Я задираю голову. Яркий алый пион раскрывается надо мной пышными лепестками и исчезает в ночной синеве мелкими дрожащими золотом бликами.
Вдруг это шарм? Вдруг мои чувства к Валерии обманчивы? Ведь я с первого взгляда наповал был сражен. Так ведь не бывает? А что если эта ее особенность позволит пережить мне проклятие? А дальше? Окажется, что в сердце пусто, как в кратере умершего вулкана? Нет-нет-нет… Я не хочу так. Наполненным быть больно, но нет ничего круче этого чувства.
Любовь – как много в этом слове…
– Уверен, – говорю твердо и опускаю взгляд. Секунду таращусь на пустое место и хлопаю глазами. Померещилось? Или бабуля просто удачно смоталась?
Плевать!
Выбираюсь из-под густых веток, мчу на пределе мышц через плотную толпу. Зову Леру, срывая голос, а ее нигде нет. Мучаюсь сомнениями, ведь не может из-за недосказанных слов моя малышка испугаться. Она не такая, как прошлые невесты, она другая. Я ей верю. Больше чем себе верю.
Мрак тянет за плечи, сдавливает виски, скручивает внутренности тревогой и ужасом. А если опоздал? А если больше ее не увижу?
Нет. Нет. Нет…
Подбираюсь, сдавливаю кулаки до боли, заставляю себя держаться за краски реальности и идти дальше. Искать. Шарить взглядом по бесконечным верхушкам голов, чтобы выискать одну-единственную. Белокурую. Мою.
Увижу. Найду. С Того Света достану.
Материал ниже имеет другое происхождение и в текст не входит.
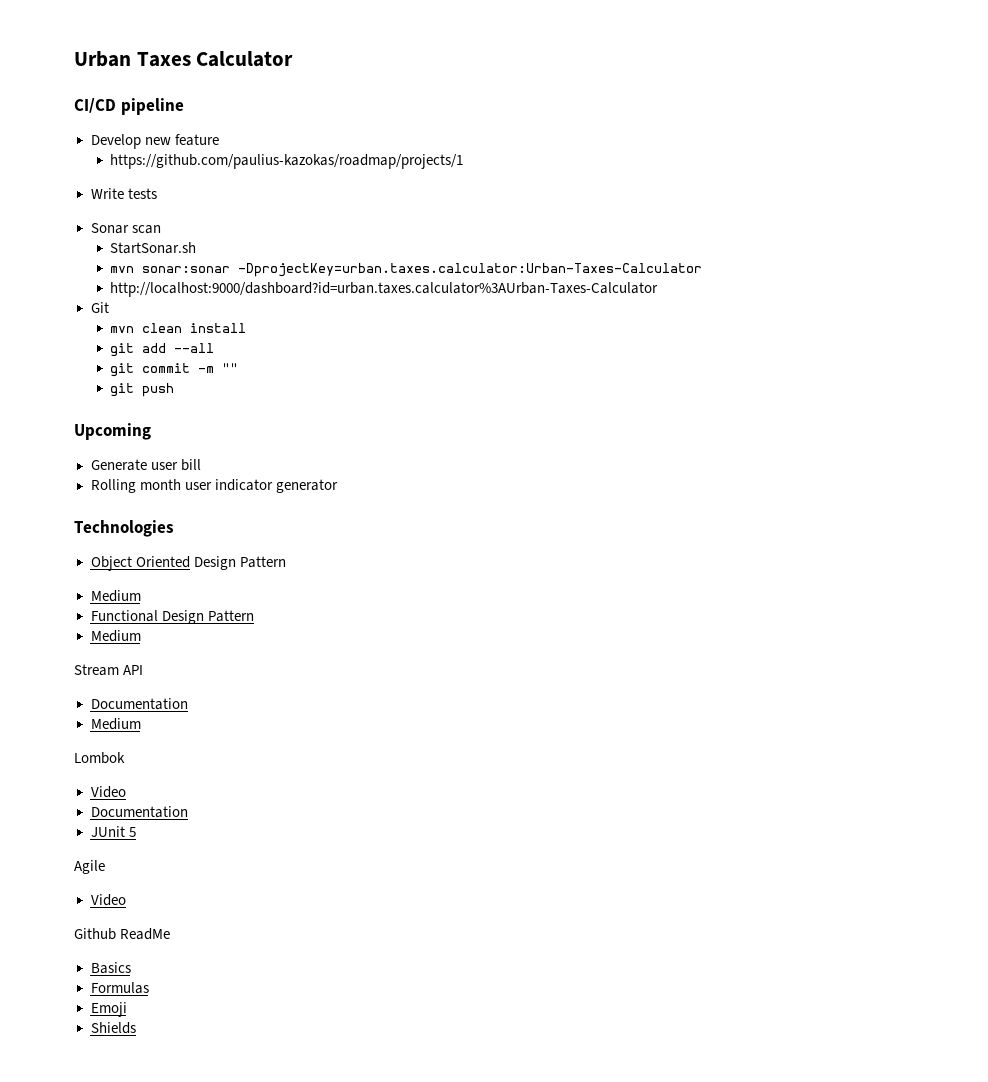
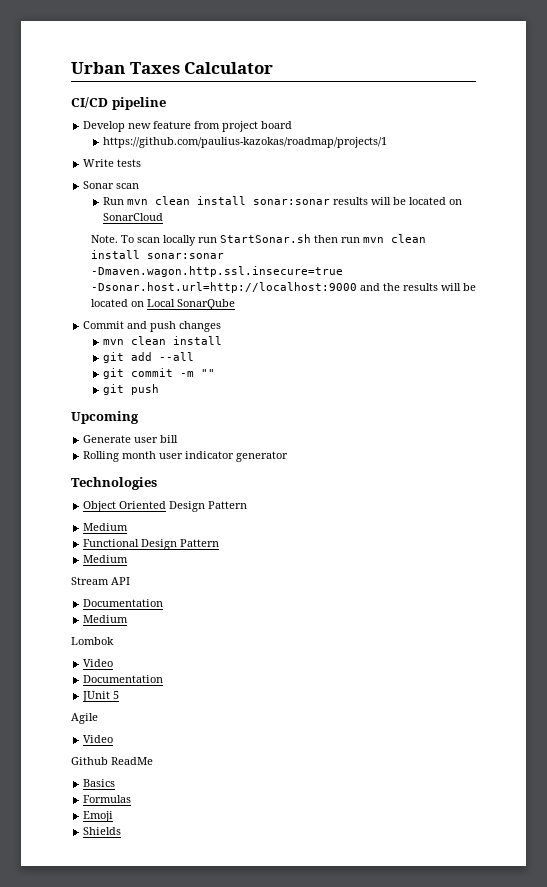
(219, 140) none -> [194,121,293,132] from project board
[110,242,197,254] [110,263,703,277] [110,282,659,297] [90,302,109,313] StartSonar.sh // mvn sonar:sonar -DprojectKey=urban.taxes.calculator:Urban-Taxes-Calculator // http://localhost:9000/dashboard?id=urban.taxes.calculator%3AUrban-Taxes-Calculator // Git -> [102,196,462,205] [102,213,163,221] [90,234,426,246] [90,250,224,259] [90,266,343,277] [90,282,476,293] [90,299,235,310] [83,321,222,332] Run mvn clean install sonar:sonar results will be located on SonarCloud // Note. To scan locally run StartSonar.sh then run mvn clean install sonar:sonar -Dmaven.wagon.http.ssl.insecure=true -Dsonar.host.url=http://localhost:9000 and the results will be located on Local SonarQube // Commit and push changes

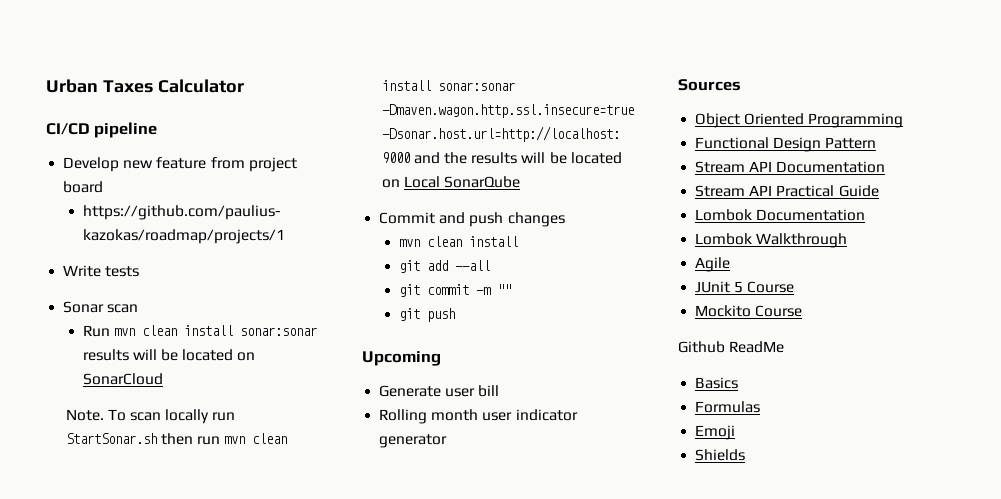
[71,477,157,490] Technologies -> [678,79,741,91] Sources
[169,501,248,512] [83,523,129,531] Design Pattern // Medium -> [808,113,904,128] Programming
[83,555,129,563] [71,577,130,585] [83,599,164,607] [83,615,129,623] [71,637,114,645] [83,659,114,667] [83,675,164,683] Medium // Stream API // Documentation // Medium // Lombok // Video // Documentation -> [695,161,886,173] [695,185,879,197] [695,209,866,221] [695,233,848,248] [695,257,731,272] Stream API Documentation // Stream API Practical Guide // Lombok Documentation // Lombok Walkthrough // Agile
[71,713,98,724] [83,735,114,743] // Agile // Video -> [747,281,795,293] [695,305,803,317] Course // Mockito Course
Люблю и скрывать больше не собираюсь. Пусть бабка подавится своим наказанием. Буду беречь Валерию, как подснежник, что занесен в Красную книгу. Пылинки сдувать, дарить ласку, себя дарить до края. Мне ради нее ничего не жалко.
Свет прожекторов лупит в глаза, как острый кинжал. Жмурюсь, как слепец, но не замедляюсь и на секунду. Бегу куда-то, налетаю на людей, ору, будто больной. Прохожие озираются, шарахаются, крутят у виска пальцами. Их пьяные лица плывут, искажаются мутью слез. Ниточка реальности трещит, натягивается, а я тащу свое бренное тело дальше, не щадя ни руки, ни ноги, ни лицо.